▸ Instructions to follow
Examine the entries and show every line in which the word "your" is found.

+++ Records to process +++

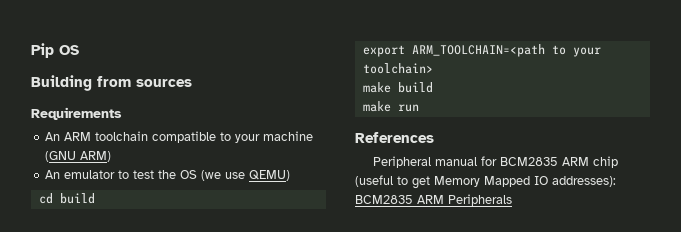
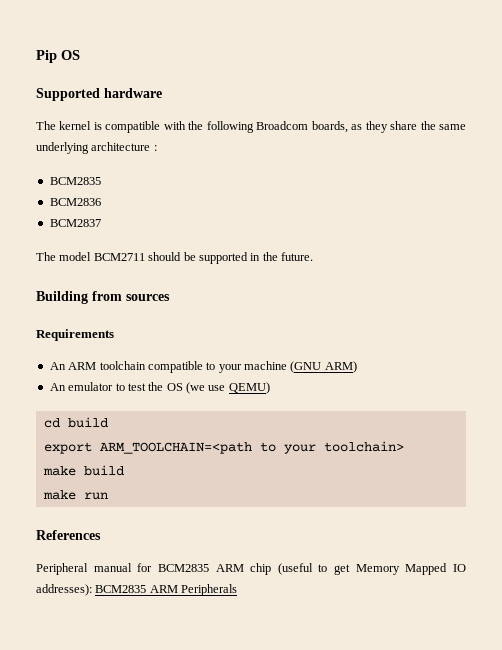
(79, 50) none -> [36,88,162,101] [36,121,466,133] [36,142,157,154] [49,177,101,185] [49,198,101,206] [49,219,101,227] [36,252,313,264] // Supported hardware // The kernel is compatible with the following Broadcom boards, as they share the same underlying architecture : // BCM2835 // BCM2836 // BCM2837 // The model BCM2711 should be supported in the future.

+++
+++ Records to process +++

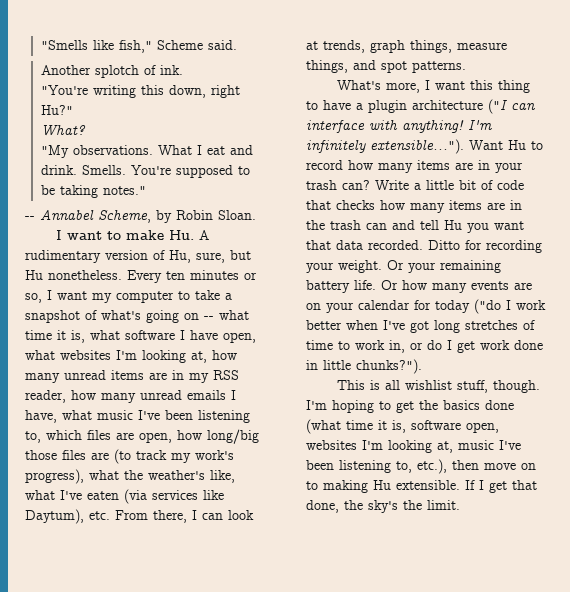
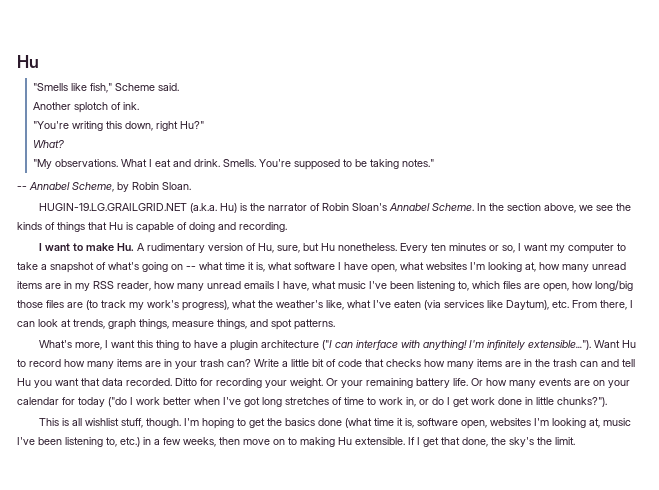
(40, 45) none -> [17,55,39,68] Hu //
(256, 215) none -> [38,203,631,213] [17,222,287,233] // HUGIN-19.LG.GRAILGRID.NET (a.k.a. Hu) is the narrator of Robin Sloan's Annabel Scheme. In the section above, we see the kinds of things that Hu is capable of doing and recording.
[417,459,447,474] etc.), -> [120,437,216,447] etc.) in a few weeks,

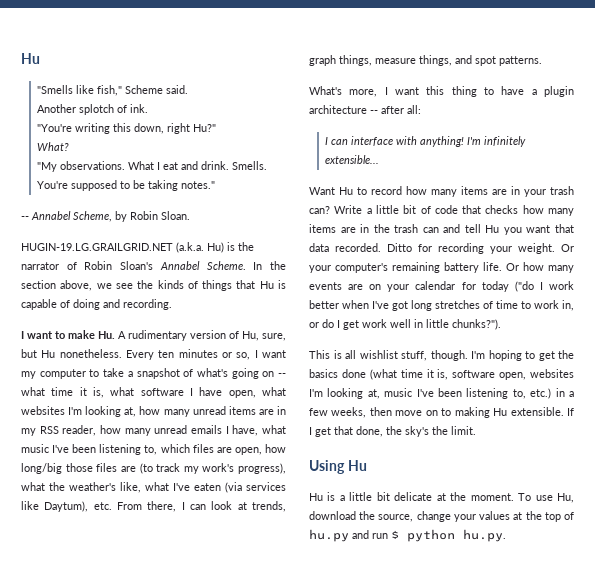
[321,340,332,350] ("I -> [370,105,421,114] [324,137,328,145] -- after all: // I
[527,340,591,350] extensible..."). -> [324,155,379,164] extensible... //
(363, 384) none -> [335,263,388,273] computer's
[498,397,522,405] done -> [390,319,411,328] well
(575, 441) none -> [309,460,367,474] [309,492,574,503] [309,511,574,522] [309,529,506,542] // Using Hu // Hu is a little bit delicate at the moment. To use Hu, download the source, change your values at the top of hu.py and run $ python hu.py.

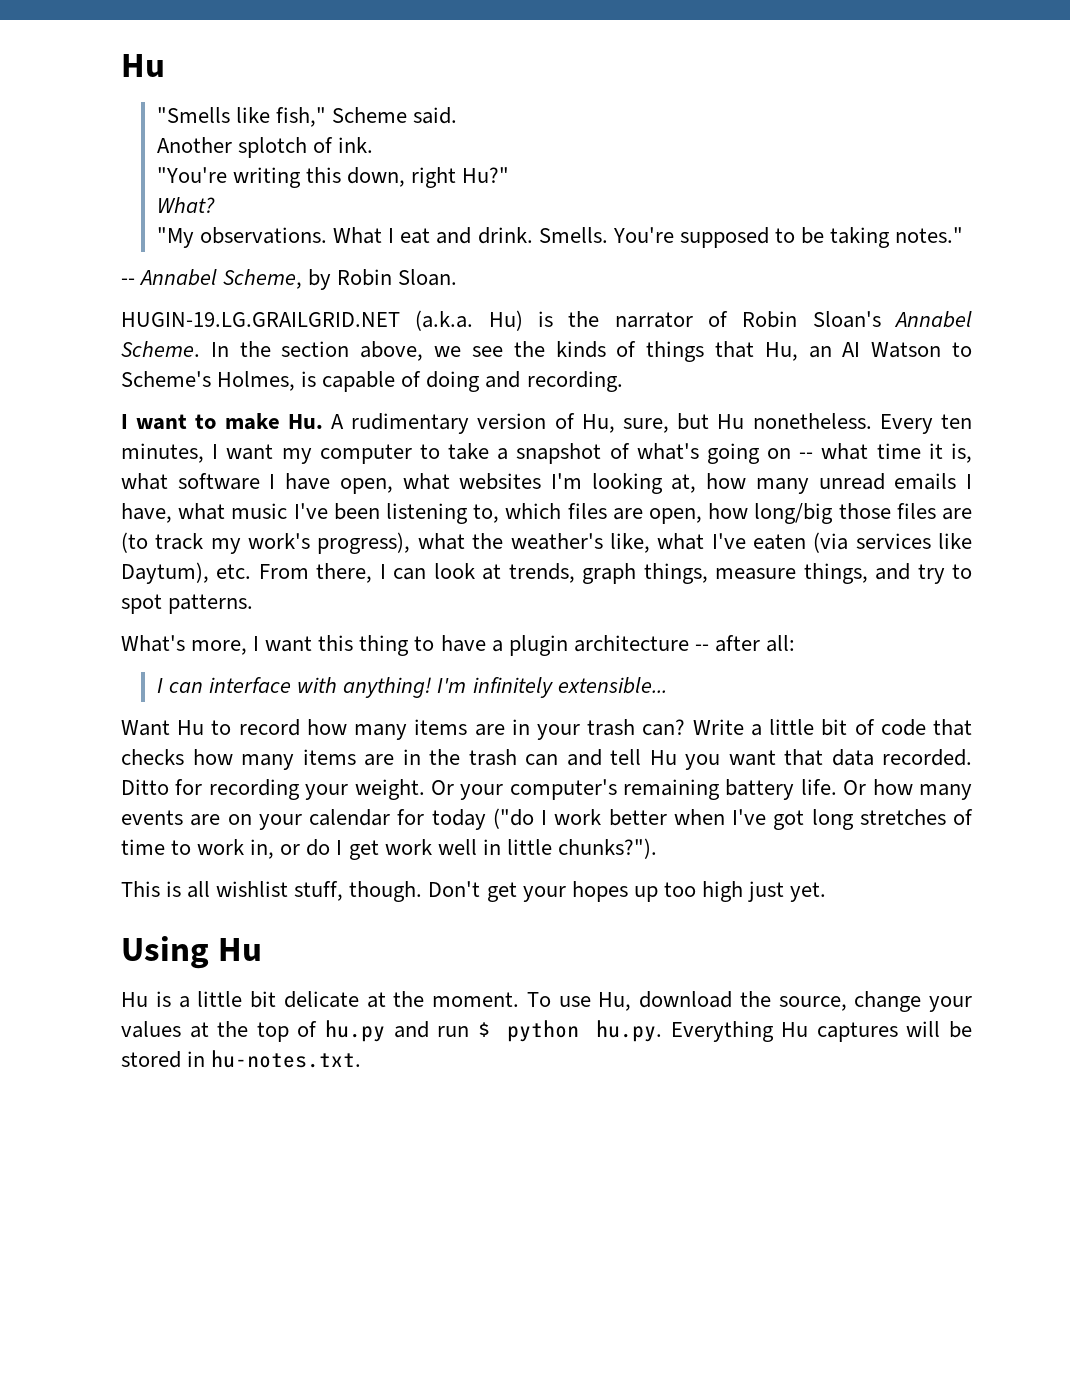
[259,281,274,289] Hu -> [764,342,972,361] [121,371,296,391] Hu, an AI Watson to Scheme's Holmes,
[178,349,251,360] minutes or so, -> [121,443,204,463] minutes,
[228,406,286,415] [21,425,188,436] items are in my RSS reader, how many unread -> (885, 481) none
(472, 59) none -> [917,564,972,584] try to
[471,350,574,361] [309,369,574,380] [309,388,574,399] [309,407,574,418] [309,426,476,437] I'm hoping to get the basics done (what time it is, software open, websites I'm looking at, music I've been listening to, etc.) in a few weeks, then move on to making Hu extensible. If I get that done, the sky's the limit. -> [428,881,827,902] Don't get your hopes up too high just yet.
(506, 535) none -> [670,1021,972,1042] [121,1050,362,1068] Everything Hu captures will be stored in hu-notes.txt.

+++

▸ Answer
(575, 441) none -> [309,460,367,474] [309,492,574,503] [309,511,574,522] [309,529,506,542] // Using Hu // Hu is a little bit delicate at the moment. To use Hu, download the source, change your values at the top of hu.py and run $ python hu.py.
[471,350,574,361] [309,369,574,380] [309,388,574,399] [309,407,574,418] [309,426,476,437] I'm hoping to get the basics done (what time it is, software open, websites I'm looking at, music I've been listening to, etc.) in a few weeks, then move on to making Hu extensible. If I get that done, the sky's the limit. -> [428,881,827,902] Don't get your hopes up too high just yet.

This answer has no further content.